Work to complete: Repeat, exactly as written, all of the entries, but not their pictures.

== Records provided

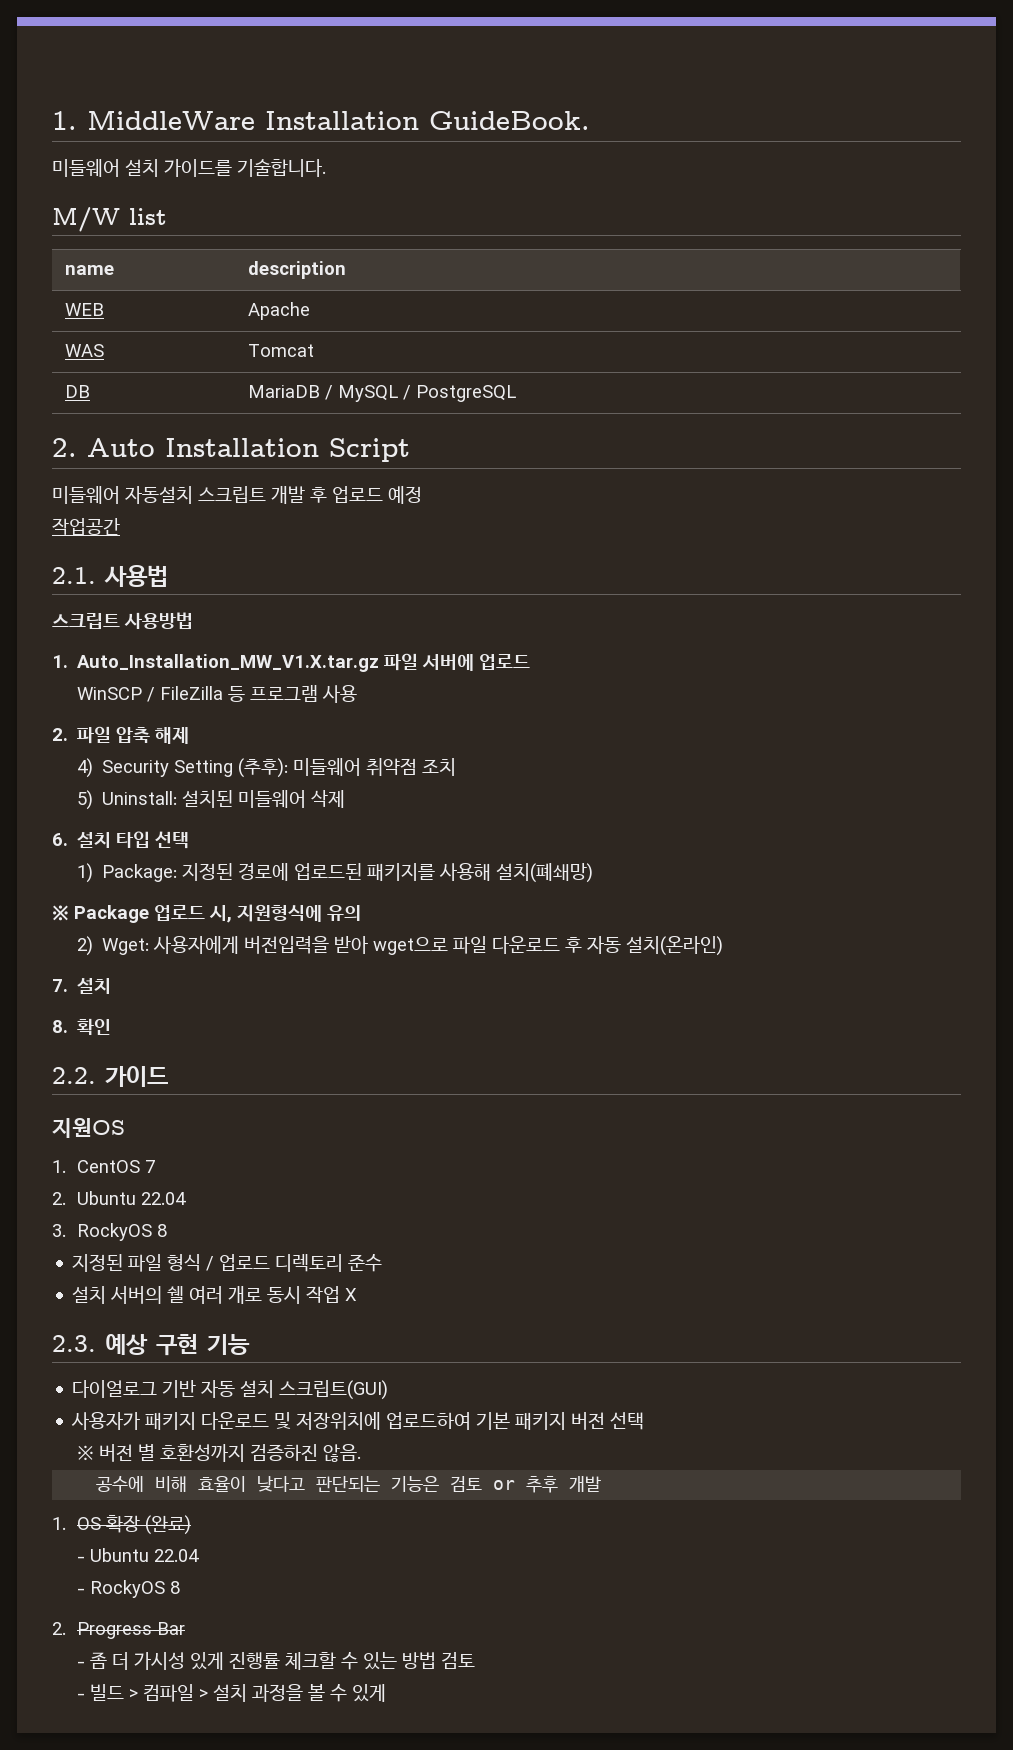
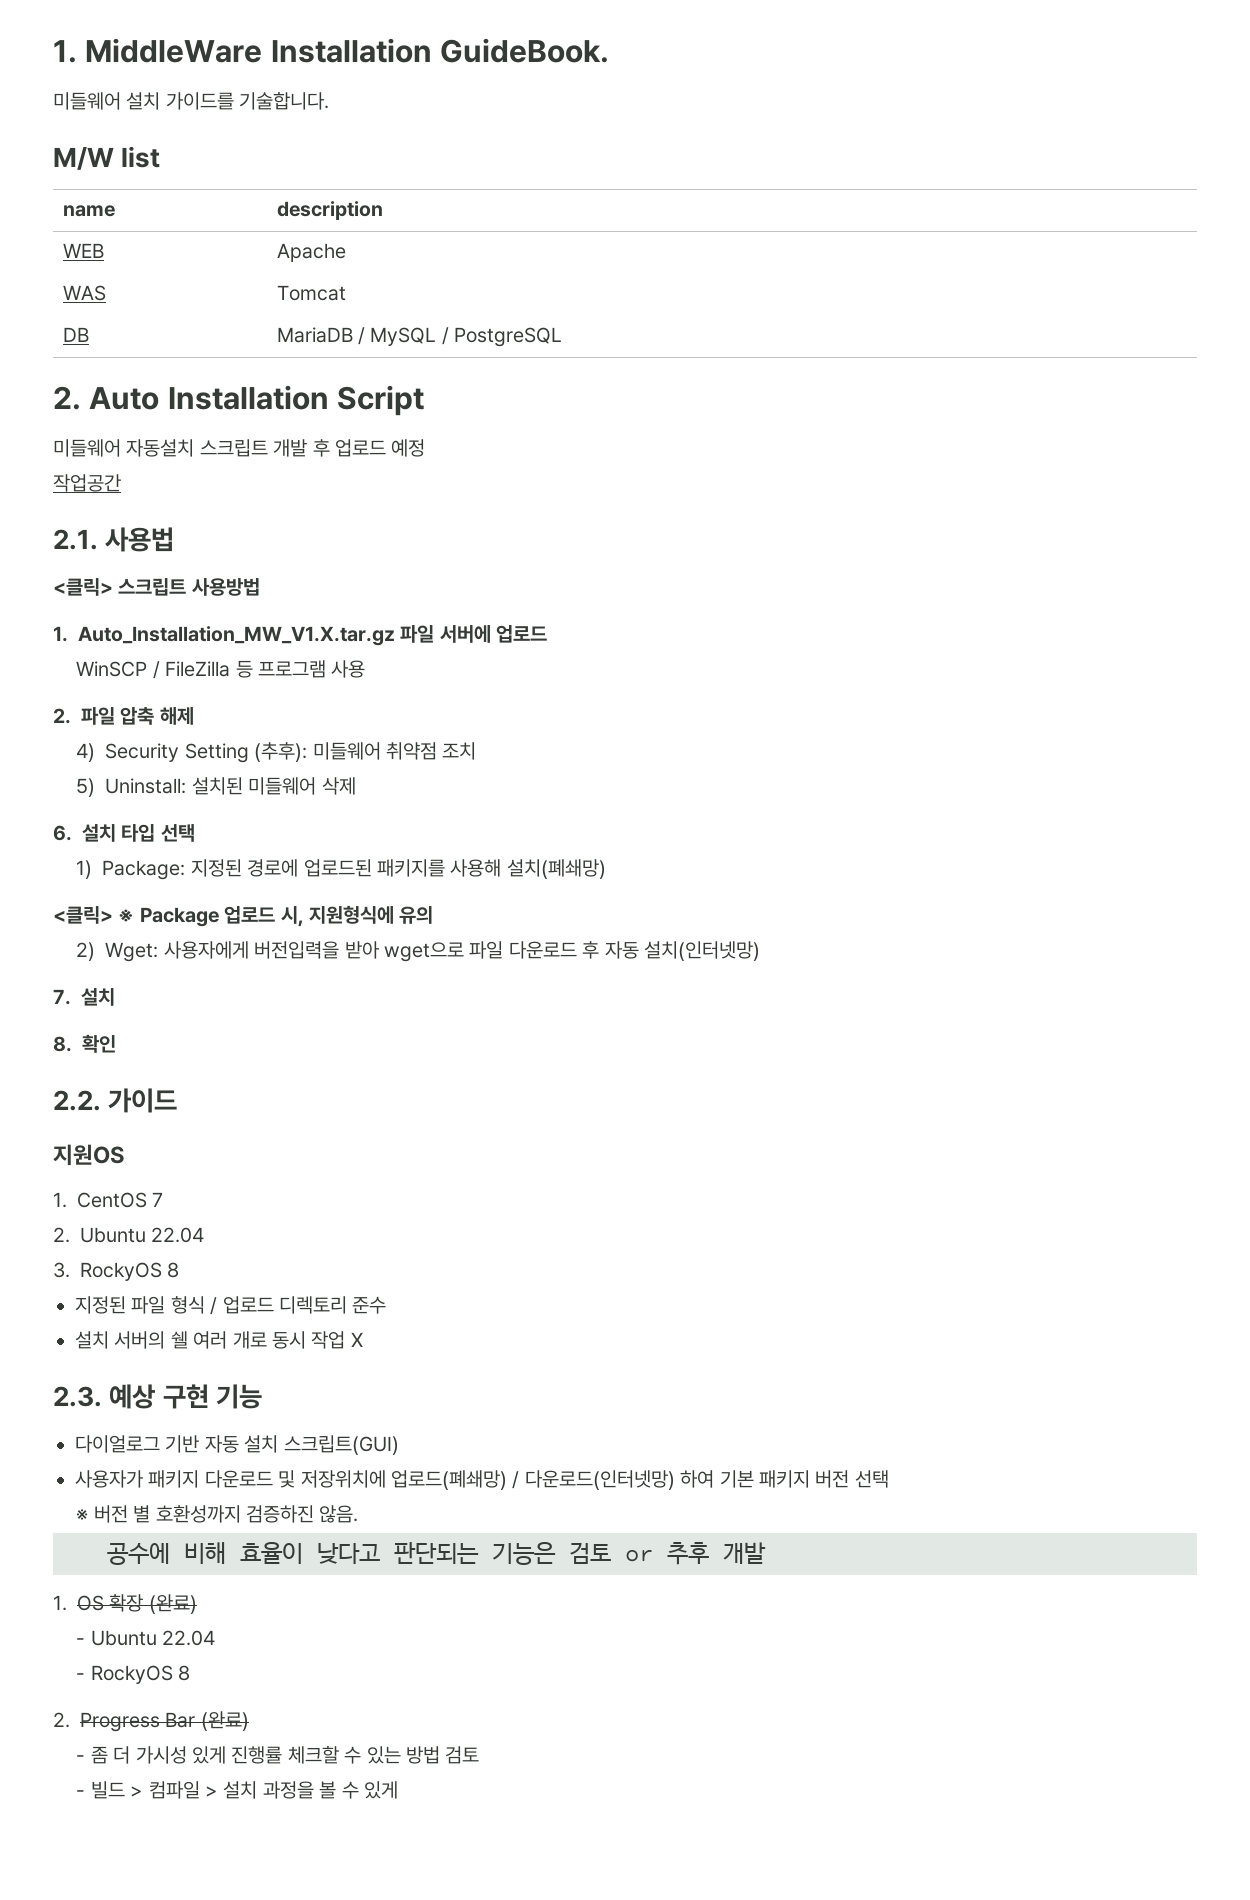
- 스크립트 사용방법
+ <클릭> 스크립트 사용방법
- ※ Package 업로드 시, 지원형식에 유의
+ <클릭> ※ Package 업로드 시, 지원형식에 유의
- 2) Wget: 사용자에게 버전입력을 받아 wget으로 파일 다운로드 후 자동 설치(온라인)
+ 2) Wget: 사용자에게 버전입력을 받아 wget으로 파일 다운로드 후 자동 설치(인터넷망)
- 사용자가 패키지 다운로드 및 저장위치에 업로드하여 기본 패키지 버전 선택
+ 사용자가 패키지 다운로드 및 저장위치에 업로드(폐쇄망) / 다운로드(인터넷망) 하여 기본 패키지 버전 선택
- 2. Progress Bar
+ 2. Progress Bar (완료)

====

Output of the task:
- 스크립트 사용방법
+ <클릭> 스크립트 사용방법
- ※ Package 업로드 시, 지원형식에 유의
+ <클릭> ※ Package 업로드 시, 지원형식에 유의
- 2) Wget: 사용자에게 버전입력을 받아 wget으로 파일 다운로드 후 자동 설치(온라인)
+ 2) Wget: 사용자에게 버전입력을 받아 wget으로 파일 다운로드 후 자동 설치(인터넷망)
- 사용자가 패키지 다운로드 및 저장위치에 업로드하여 기본 패키지 버전 선택
+ 사용자가 패키지 다운로드 및 저장위치에 업로드(폐쇄망) / 다운로드(인터넷망) 하여 기본 패키지 버전 선택
- 2. Progress Bar
+ 2. Progress Bar (완료)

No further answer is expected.